Well, it’s another Friday and that means another internship day at Cleanwater services. Today, since my previous task was completed, I was assigned to do a new project. One piece of software we use to compile reports about equipment and water services is Tabware. Unfortunately this solution was not working for one of our customers at all.  We use some Oracle database software called “Discoverer” to build front ends of our databases for customer use. It is somewhat like a highly sophisticated tool for generating views. I spent a good portion of the day working through example code in the manual. By the end I had a working “Business area” which could be used by another Oracle program to generate end-user queries. I also acquired experience with Toad, a program similar to MySqlAdmin, but for tailored for Oracle databases. Before I could generate any detailed reports I had to bring together the relevant information from at least a dozen different tables, typically with ambiguous relationships. The end goal would be to get all information about work orders paired up with equipment used during those work orders.  Fortunately for both myself and everyone else, a virtual machine was set up for testing purposes, so regardless of how taxing my queries are, they will not affect anyone else’s work. This was a Very Good Thing as I found out that a select * across half a dozen joined tables, totaling several hundred thousand records each can bring a modern desktop system to a standstill.Oracle 10g was deployed on my virtual server. I connected to the server using Microsoft Remote Desktop connection.

Feb 9

I started up my internship at Cleanwater Services again for the spring term. Cleanwater Services deals with maintaining the quality of the local water supply, which includes finding pipe breaks and sending crews out to fix them. They also do a significant amount of software development which is where I am involved.

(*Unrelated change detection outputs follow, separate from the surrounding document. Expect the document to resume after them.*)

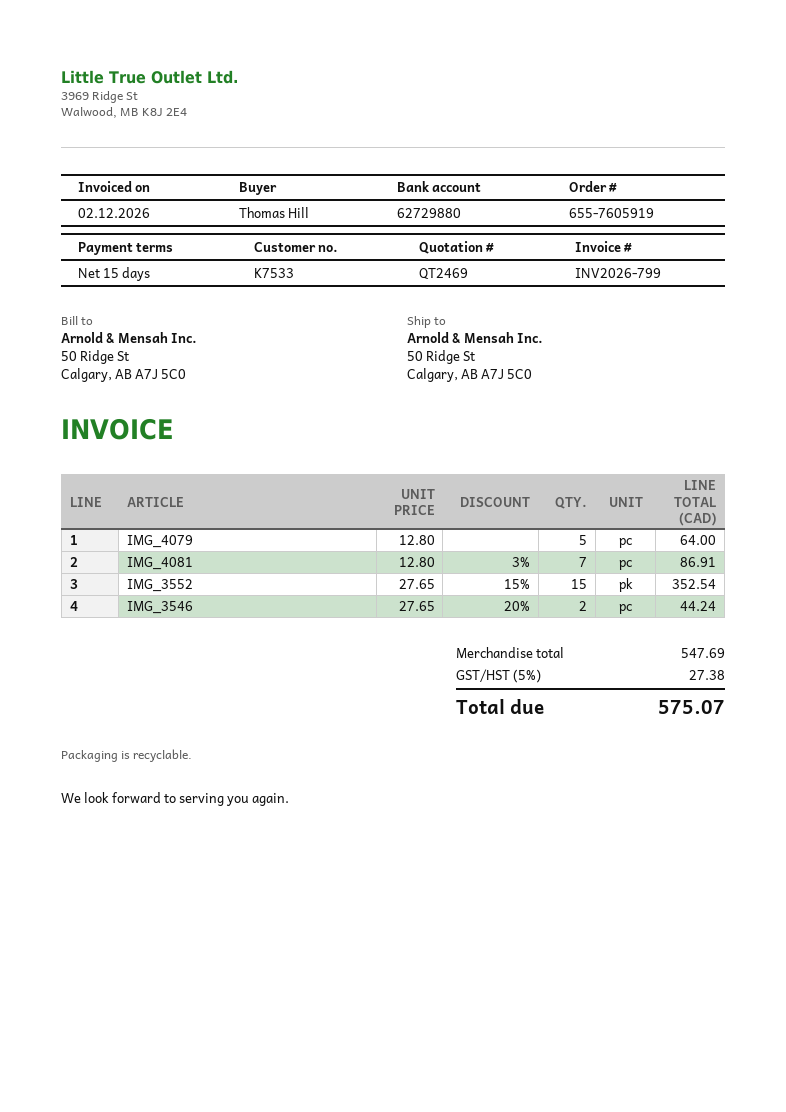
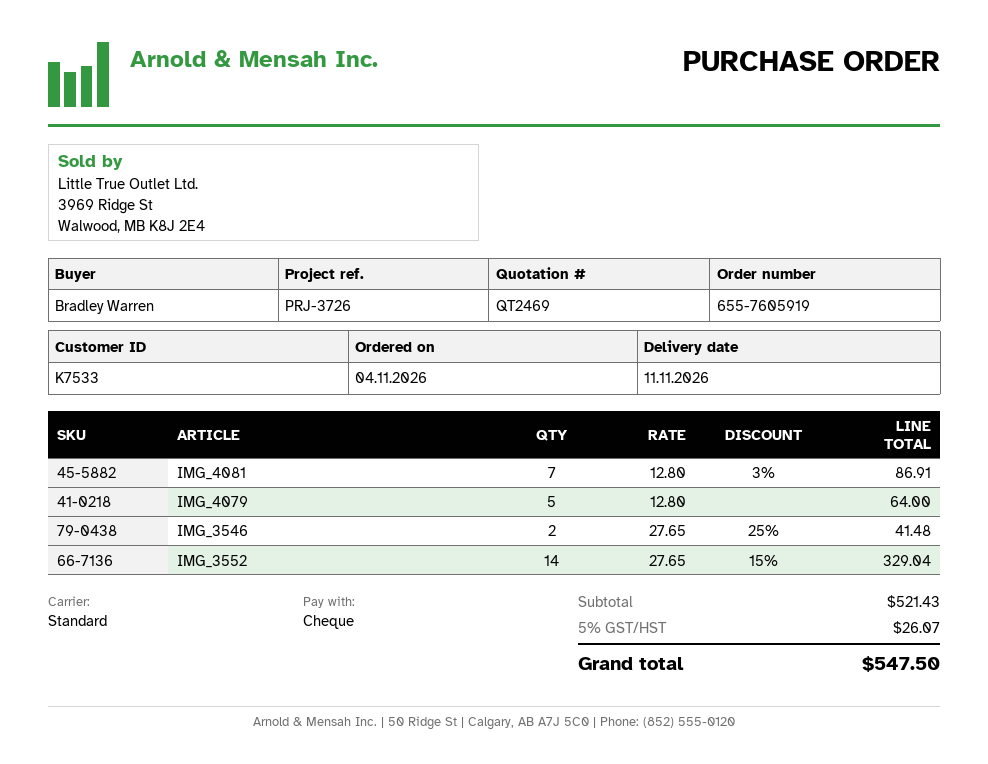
ordered by: Thomas Hill -> Bradley Warren
IMG_3552: 15 x 27.65 - 15% = 352.54 -> 14 x 27.65 - 15% = 329.04
IMG_3546: 2 x 27.65 - 20% = 44.24 -> 2 x 27.65 - 25% = 41.48
subtotal: 547.69 -> 521.43
tax: 5% = 27.38 -> 5% = 26.07
total: 575.07 -> 547.50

After the fall term ended and before I went on my trip to Japan I started work at Cleanwater Services. Under the guidance of my managers I was assigned to update and improve a piece of software. The software in question was a program to record still frames from webcameras that were watching a construction site for some new water treatment equipment. The old program was unweildy and when one aspect of the picture taking process failed, the entire program failed, sending email every minute.

My task was to split the program into three discrete modules: An image capturer, a compiler and and archive cleaner. The image capture module is meant to grab images from the webcams and save them in an archival location. Snapshots are saved for different time periods. The compiler takes the existing still images in the archive and converts them into a movie (avi format) using mencoder, an open source video encoding program. The archive cleaner will clean out old still images from the archive, typically images that have already been compiled into a movie. I’ve put it through most of the stages of testing. It will be deployed to a testing server first to see how the programs run in the field. After that they will be transferred to an actual production server for use within the organization.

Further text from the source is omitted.